Quiso desobedecer al mayordomo y tocar la puerta. Estaban hablando de él como si no pudiera oírlos. Su madre solía decir que hablar de las personas a sus espaldas era de mala educación. Y esos hombres, conocidos por sus modales y reglas rígidas... ¿no estaban yendo contra sus propias normas?
Pero la siguiente voz que escuchó lo detuvo: tranquila, dulce y autoritaria. Supo al instante que era la del rey.
— Así es, Orien. El niño... Alioth, según me dijeron. Fue enviado por los dioses para guiarnos como nuevo líder.
Alioth bajó la mirada al suelo. "Enviado por los dioses." Quiso creerlo, pero no podía.

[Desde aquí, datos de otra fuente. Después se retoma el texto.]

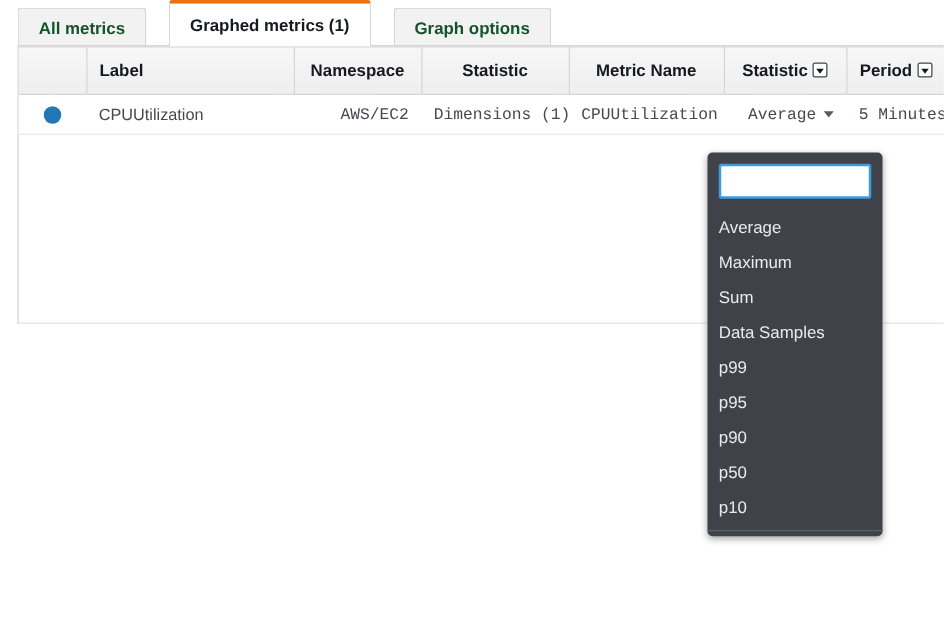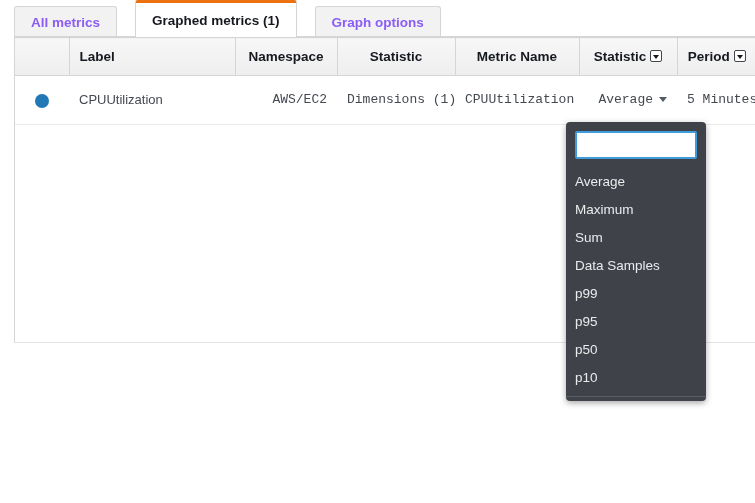--- a/index.html
+++ b/index.html
@@ -40,7 +40,7 @@
     justify-content: center;
     font-size: 13.5px;
     font-weight: bold;
-    color: #8b5cf6;
+    color: #14532d;
     background: #f2f2f2;
     border: 1px solid #d5d5d5;
     border-bottom: none;

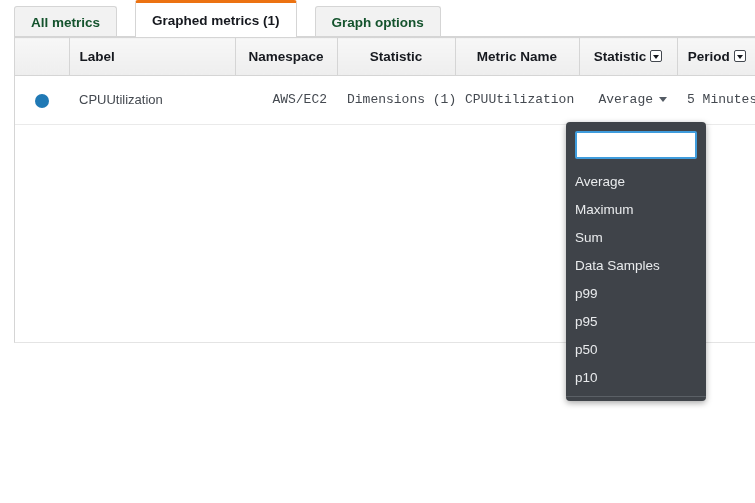--- a/index.html
+++ b/index.html
@@ -64,7 +64,7 @@
   .table-wrap {
     position: absolute;
     left: 14px; top: 37px;
-    width: 741px; height: 306px;
+    width: 741px; height: 222px;
     border-left: 1px solid #d5d5d5;
     border-bottom: 1px solid #e4e4e4;
     background: #ffffff;

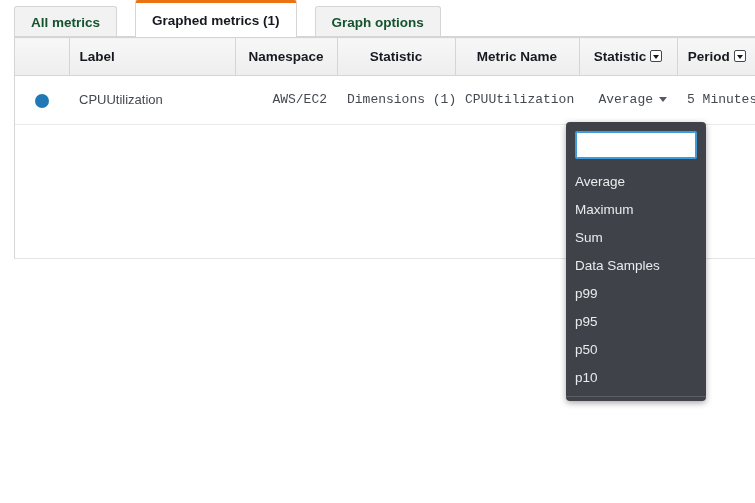--- a/index.html
+++ b/index.html
@@ -95,7 +95,7 @@
     height: 32px;
     font-size: 13px;
     color: #444950;
-    padding: 16px 10px;
+    padding: 0 10px;
     border-bottom: 1px solid #eaeaea;
     white-space: nowrap;
     background: #ffffff;

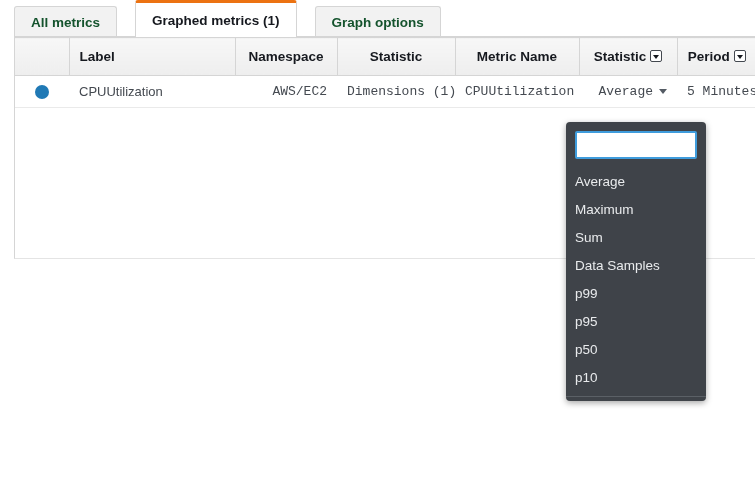--- a/index.html
+++ b/index.html
@@ -300,6 +300,9 @@
         <span>p95</span>
       </div>
       <div class="dropdown-item">
+        <span>p90</span>
+      </div>
+      <div class="dropdown-item">
         <span>p50</span>
       </div>
       <div class="dropdown-item">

Recordó el momento exacto en que tocó la piedra sagrada. Era enorme y parecía hecha de cristal. Al principio estaba fría, como pensó que se sentiría, pero luego se calentó, y una luz intensa la envolvió. Se escucharon murmullos sorprendidos. Después todo fue confuso: el gobernador de Agua gritó que tenían que llevarlo al rey, alguien lo jaló directo al carro del gobernador, su madre le gritó desde la multitud: "¡Te amamos, pórtate bien, cariño!"... y su último "¡Los amo!" se lo llevó el viento.
— Enviado por los dioses... -repitió Cygnus al otro lado con burla —. Majestad, le recuerdo que ese niño es de Atzopan.
Alioth se tensó al oír el nombre de su aldea escupido como una ofensa.
— Es una de las aldeas más ligadas a sus raíces. Sigo insistiendo: no es apto.
— Cygnus... -la voz del rey sonó cansada—. Esto ya está decidido. Alioth está afuera. Puede que nos esté escuchando.
Así que sí sabían que estaba ahí.
— ¿Y qué? -alzó la voz Cygnus, furioso—. ¡No estoy de acuerdo! ¡Mi sobrino era una mejor opción como heredero! Conoció los cuatro estados, tiene modales, lazos con la realeza... incluso tiene parientes en el reino vecino.
Un golpe resonó dentro de la habitación.
La voz del rey se endureció:
— No me hables así. Soy tu rey, Cygnus. No lo olvides. Eres gobernador del estado del Fuego, pero aquí las órdenes las doy yo. No me importa lo que pienses en este instante. Además, sabes que tu sobrino no cumplía con los requisitos para ser heredero.
Se oyó una risa seca, sin gracia. Luego, la puerta se abrió de golpe.
Cygnus salió con paso firme, vestido de negro, la cara desencajada por la furia. Su sola presencia helaba el ambiente. Ignoró por completo a Alioth y siguió caminando, como si fuera aire.
Alioth lo observó alejarse.
Ahora lo recordaba: Cygnus era el tío de Deneb. Su mejor amigo le había contado que su tío solía perder los estribos fácilmente. Nunca lo había conocido... hasta ahora.
— Pasa, hijo -la voz amable del rey lo distrajo —. Acércate.
Alioth vio por primera vez al rey: un hombre ancho, con barba bien recortada y peinado cuidadosamente. Llevaba un traje ostentoso, lleno de broches que sostenían una capa larga y pesada. A su alrededor estaban los que supuso eran los gobernantes de los estados del Agua, la Tierra y el Aire, junto con representantes de los no elementales. Ahí, entre ellos, estaba su padre.